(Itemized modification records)
Start of Block

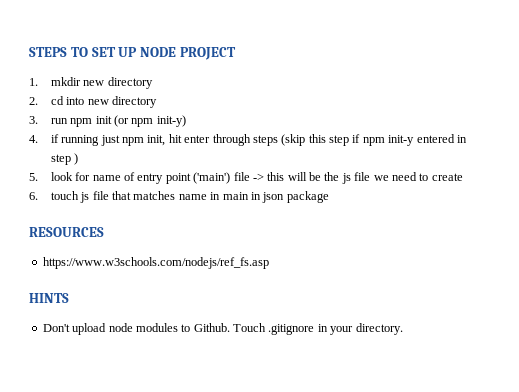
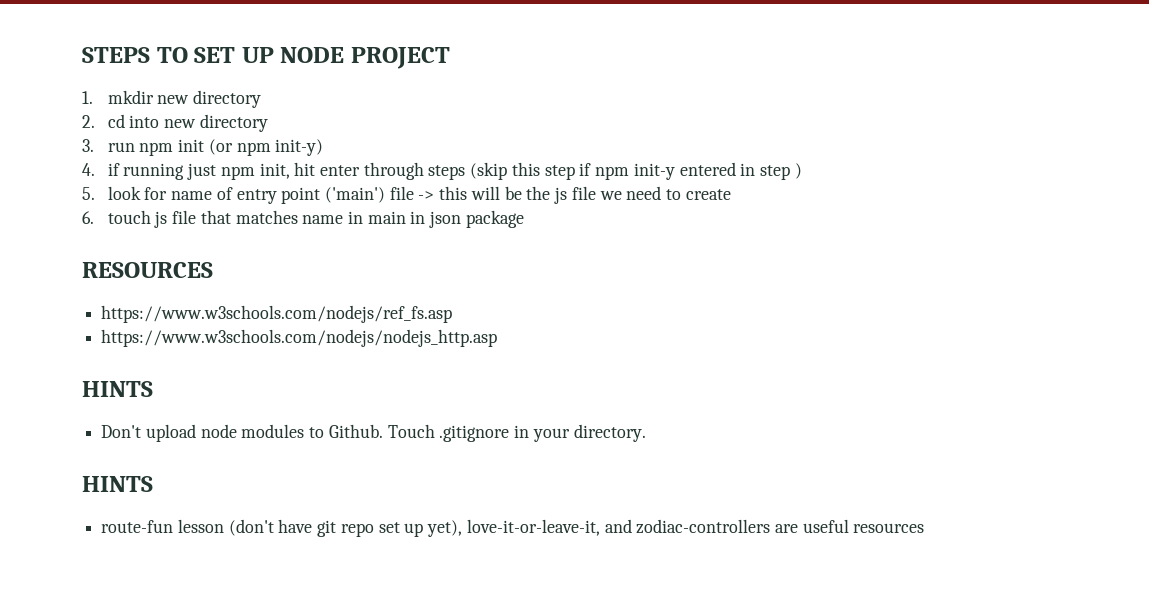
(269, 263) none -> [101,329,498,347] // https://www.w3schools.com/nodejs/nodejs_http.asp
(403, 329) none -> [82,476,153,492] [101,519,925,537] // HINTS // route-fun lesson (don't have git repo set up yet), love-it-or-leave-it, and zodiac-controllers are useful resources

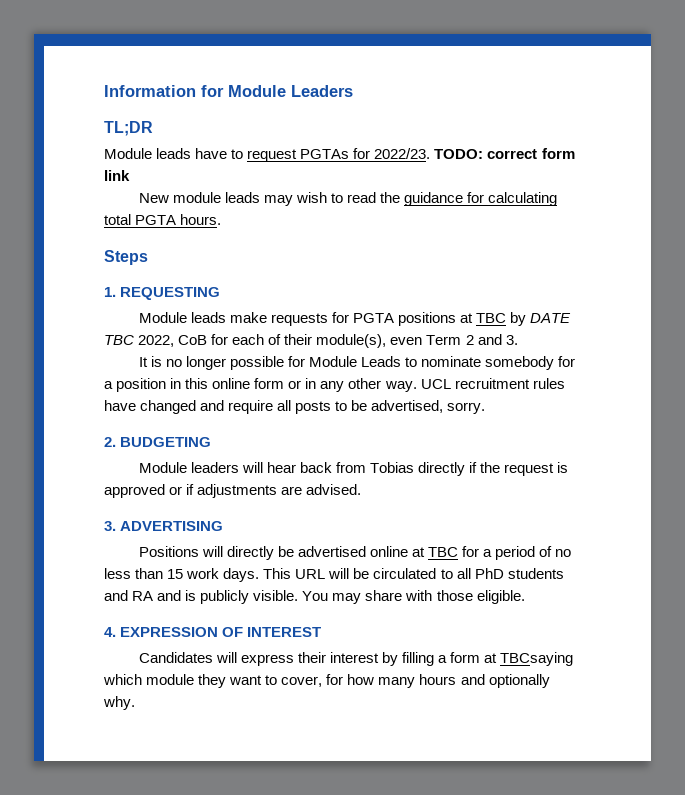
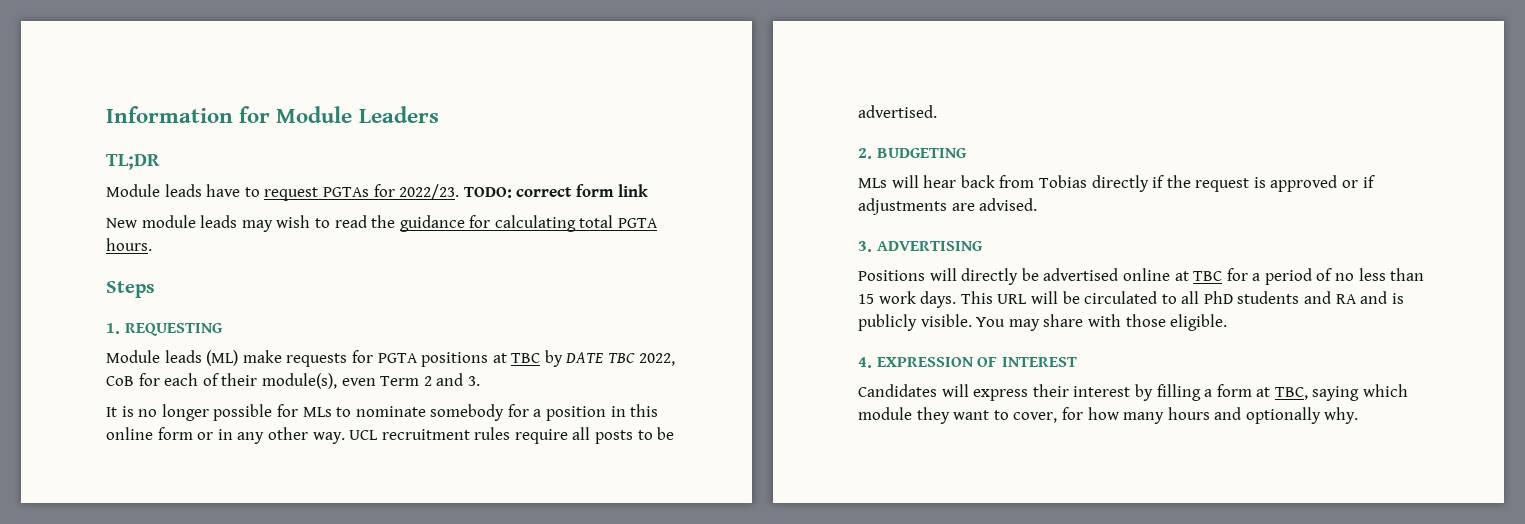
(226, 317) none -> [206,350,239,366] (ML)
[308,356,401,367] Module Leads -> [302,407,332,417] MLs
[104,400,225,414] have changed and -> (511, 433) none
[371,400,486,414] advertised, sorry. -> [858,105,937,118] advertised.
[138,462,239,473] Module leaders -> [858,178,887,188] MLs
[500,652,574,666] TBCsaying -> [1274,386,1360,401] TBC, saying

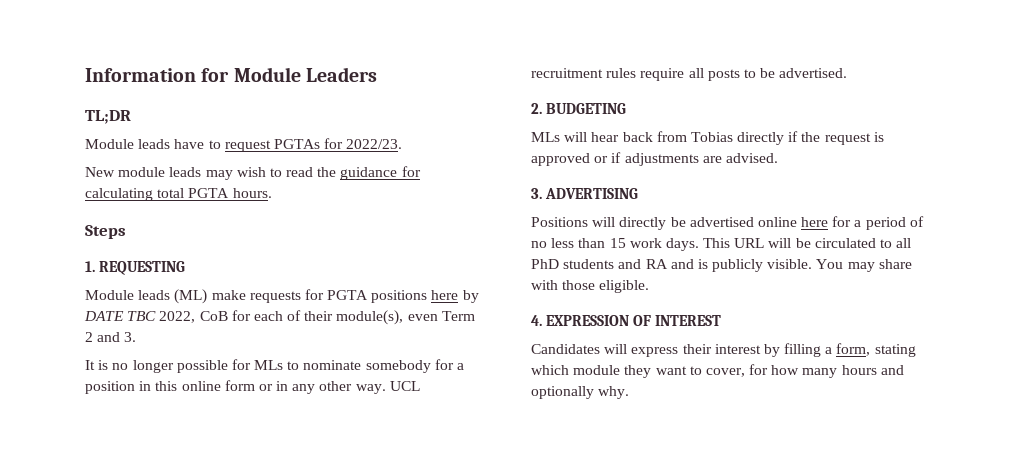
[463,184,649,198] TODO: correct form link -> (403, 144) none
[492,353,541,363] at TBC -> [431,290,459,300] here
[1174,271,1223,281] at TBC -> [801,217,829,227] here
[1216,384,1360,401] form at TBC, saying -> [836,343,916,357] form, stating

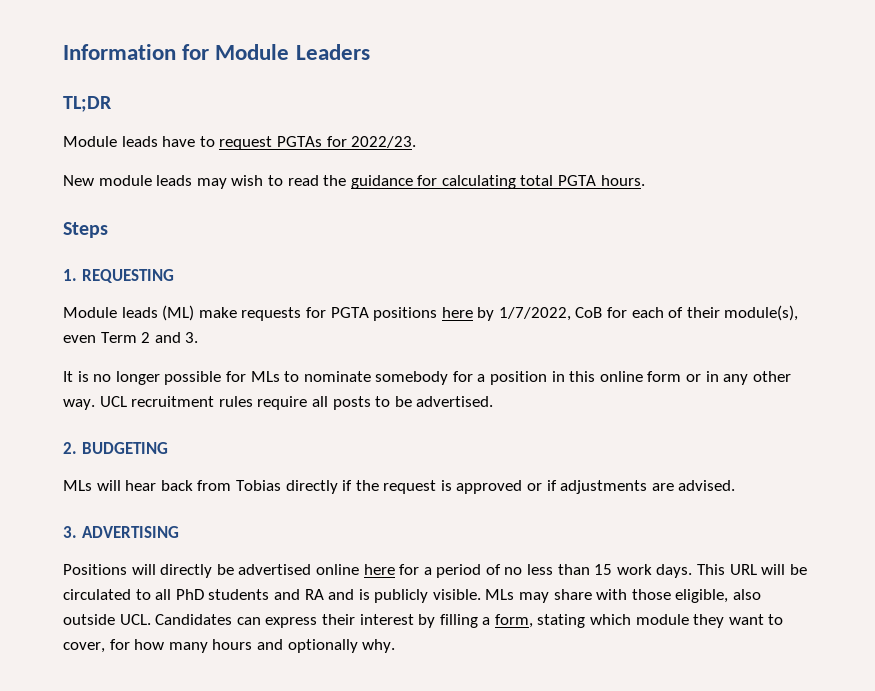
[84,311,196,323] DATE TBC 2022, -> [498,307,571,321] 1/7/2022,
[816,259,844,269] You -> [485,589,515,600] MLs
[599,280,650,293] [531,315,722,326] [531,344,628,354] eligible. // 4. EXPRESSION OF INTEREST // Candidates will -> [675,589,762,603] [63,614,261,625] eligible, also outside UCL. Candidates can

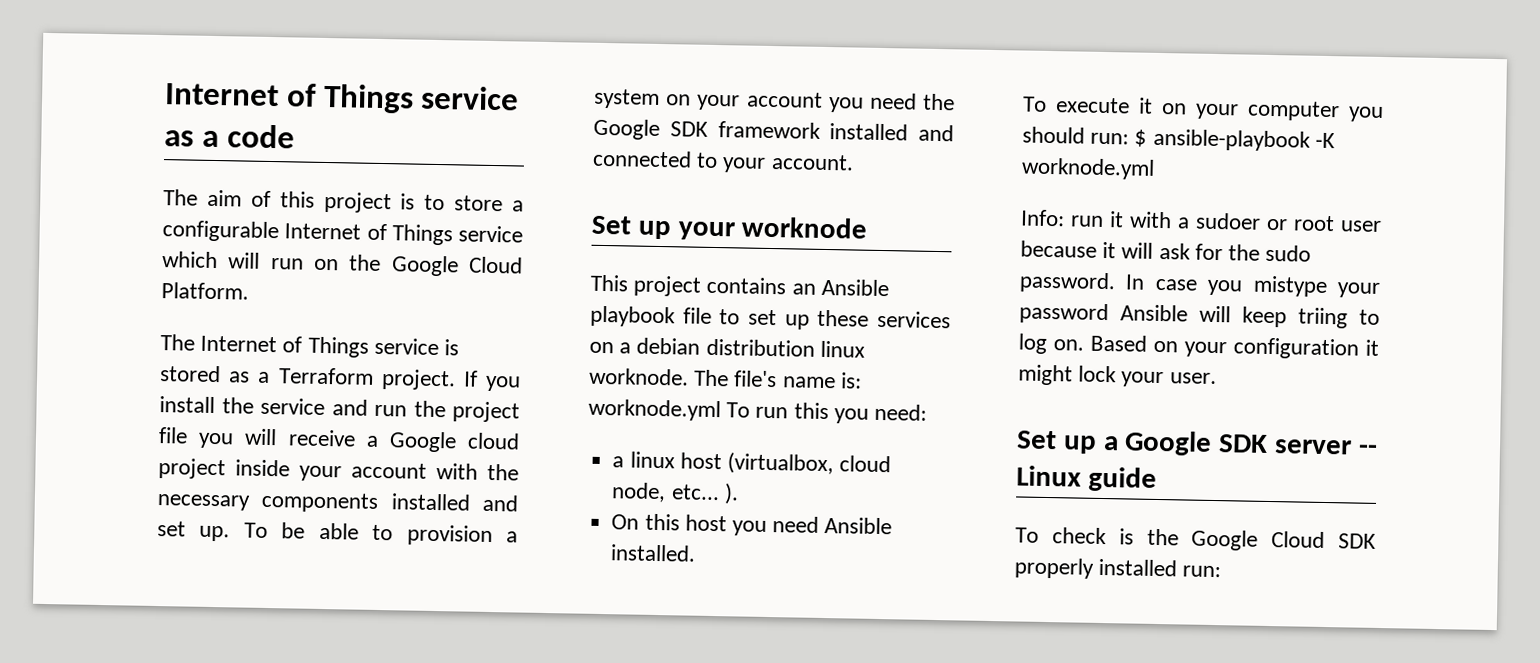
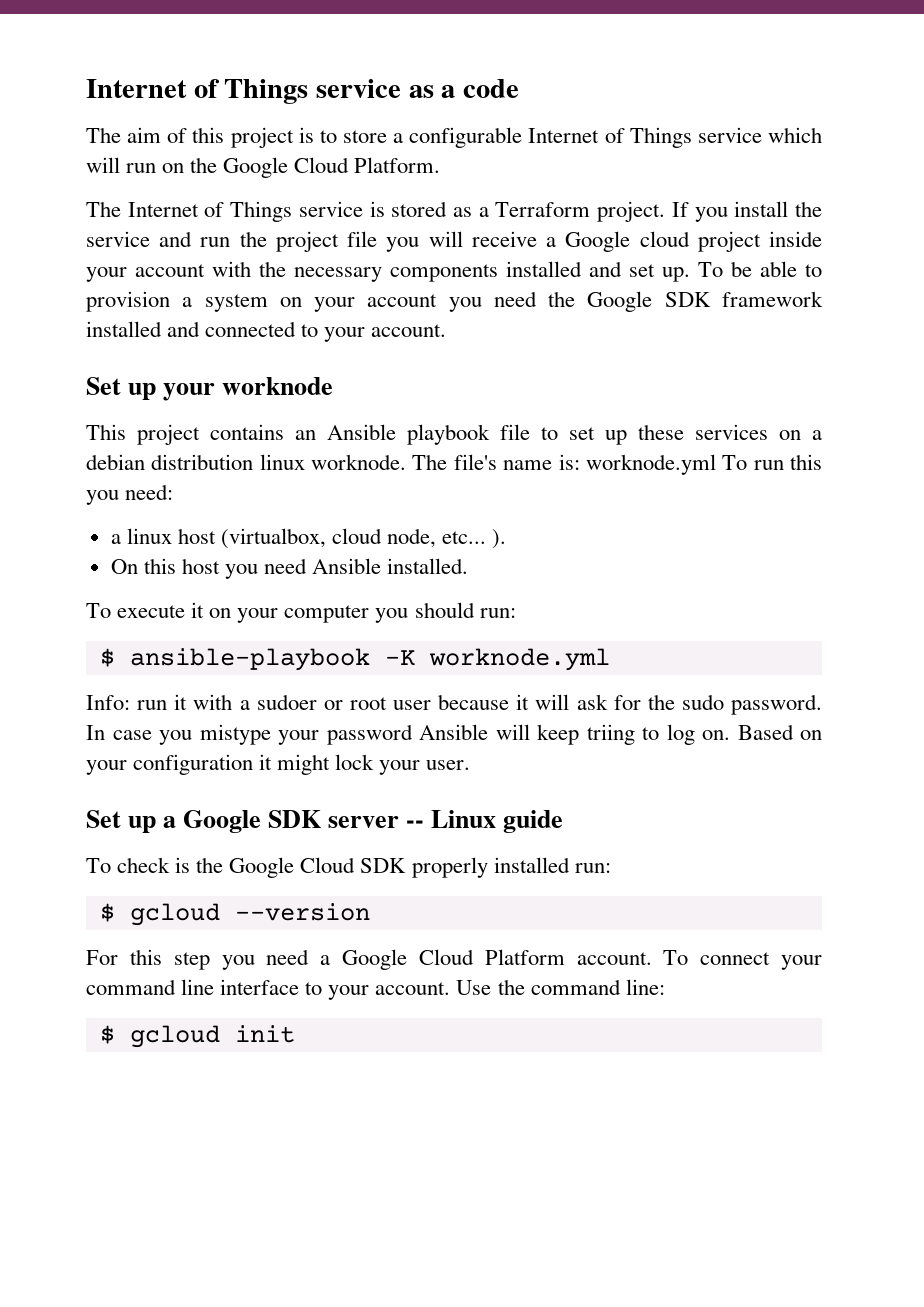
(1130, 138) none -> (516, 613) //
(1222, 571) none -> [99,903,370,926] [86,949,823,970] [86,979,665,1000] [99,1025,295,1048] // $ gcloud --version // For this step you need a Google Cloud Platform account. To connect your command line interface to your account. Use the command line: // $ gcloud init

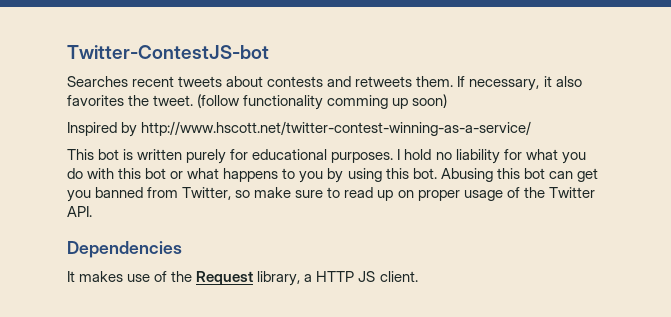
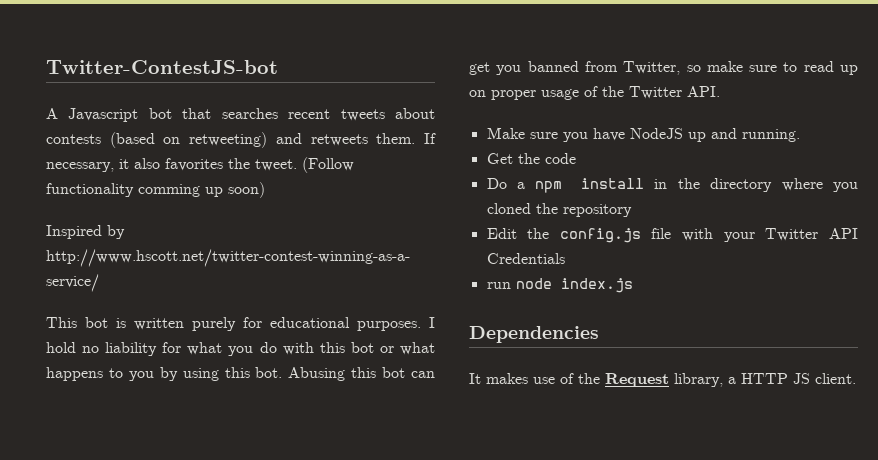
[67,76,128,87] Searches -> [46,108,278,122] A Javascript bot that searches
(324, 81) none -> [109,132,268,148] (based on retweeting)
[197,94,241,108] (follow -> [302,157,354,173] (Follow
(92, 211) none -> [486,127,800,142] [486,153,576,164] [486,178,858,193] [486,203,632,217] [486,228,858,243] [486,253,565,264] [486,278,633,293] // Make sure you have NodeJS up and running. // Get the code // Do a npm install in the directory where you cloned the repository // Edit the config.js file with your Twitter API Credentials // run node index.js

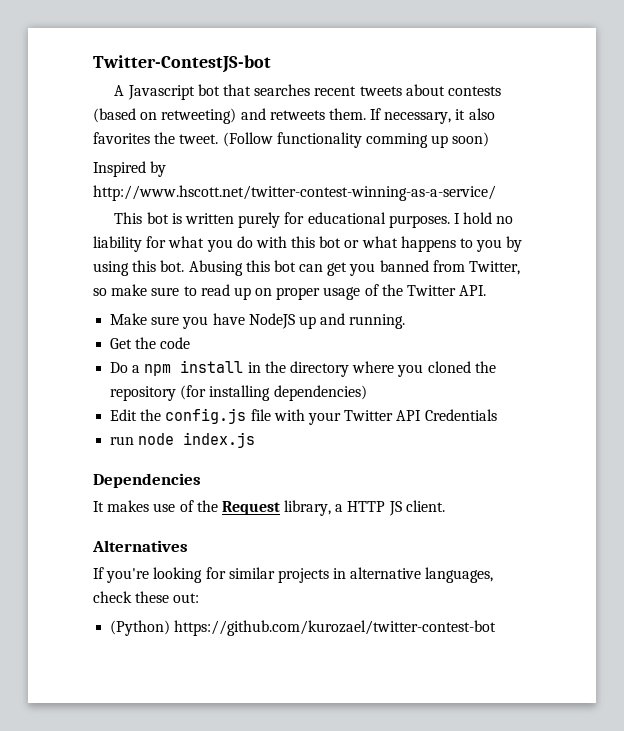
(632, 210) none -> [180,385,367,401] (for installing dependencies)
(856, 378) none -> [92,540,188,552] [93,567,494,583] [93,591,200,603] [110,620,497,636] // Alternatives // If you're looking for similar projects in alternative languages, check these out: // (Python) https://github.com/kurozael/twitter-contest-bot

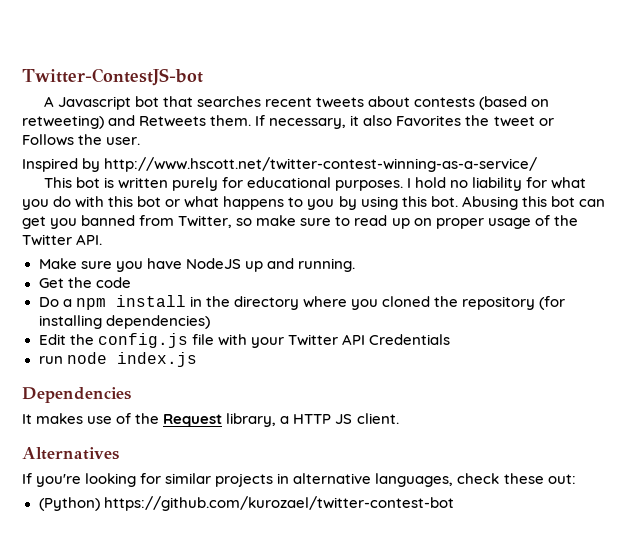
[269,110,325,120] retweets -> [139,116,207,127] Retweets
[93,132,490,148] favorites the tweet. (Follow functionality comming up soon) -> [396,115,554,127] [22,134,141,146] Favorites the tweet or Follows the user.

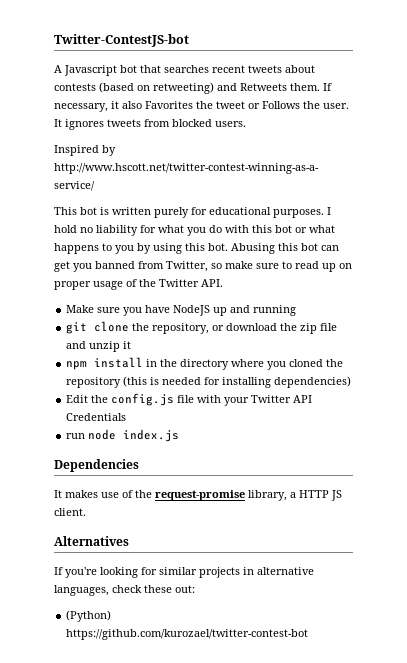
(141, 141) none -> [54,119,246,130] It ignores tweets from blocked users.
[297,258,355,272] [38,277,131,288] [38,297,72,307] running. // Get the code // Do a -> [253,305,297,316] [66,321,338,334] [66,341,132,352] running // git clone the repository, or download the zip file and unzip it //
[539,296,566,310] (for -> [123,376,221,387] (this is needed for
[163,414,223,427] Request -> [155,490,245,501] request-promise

End of Block

§ **Exercise brief**
Give back exactly the lines above from the one with "[816,259,844,269] You ->" through the one with "[197,94,241,108] (follow ->", both included. Pictures don't belong in the copy.

§ **Answer to this task**
[816,259,844,269] You -> [485,589,515,600] MLs
[599,280,650,293] [531,315,722,326] [531,344,628,354] eligible. // 4. EXPRESSION OF INTEREST // Candidates will -> [675,589,762,603] [63,614,261,625] eligible, also outside UCL. Candidates can

(1130, 138) none -> (516, 613) //
(1222, 571) none -> [99,903,370,926] [86,949,823,970] [86,979,665,1000] [99,1025,295,1048] // $ gcloud --version // For this step you need a Google Cloud Platform account. To connect your command line interface to your account. Use the command line: // $ gcloud init

[67,76,128,87] Searches -> [46,108,278,122] A Javascript bot that searches
(324, 81) none -> [109,132,268,148] (based on retweeting)
[197,94,241,108] (follow -> [302,157,354,173] (Follow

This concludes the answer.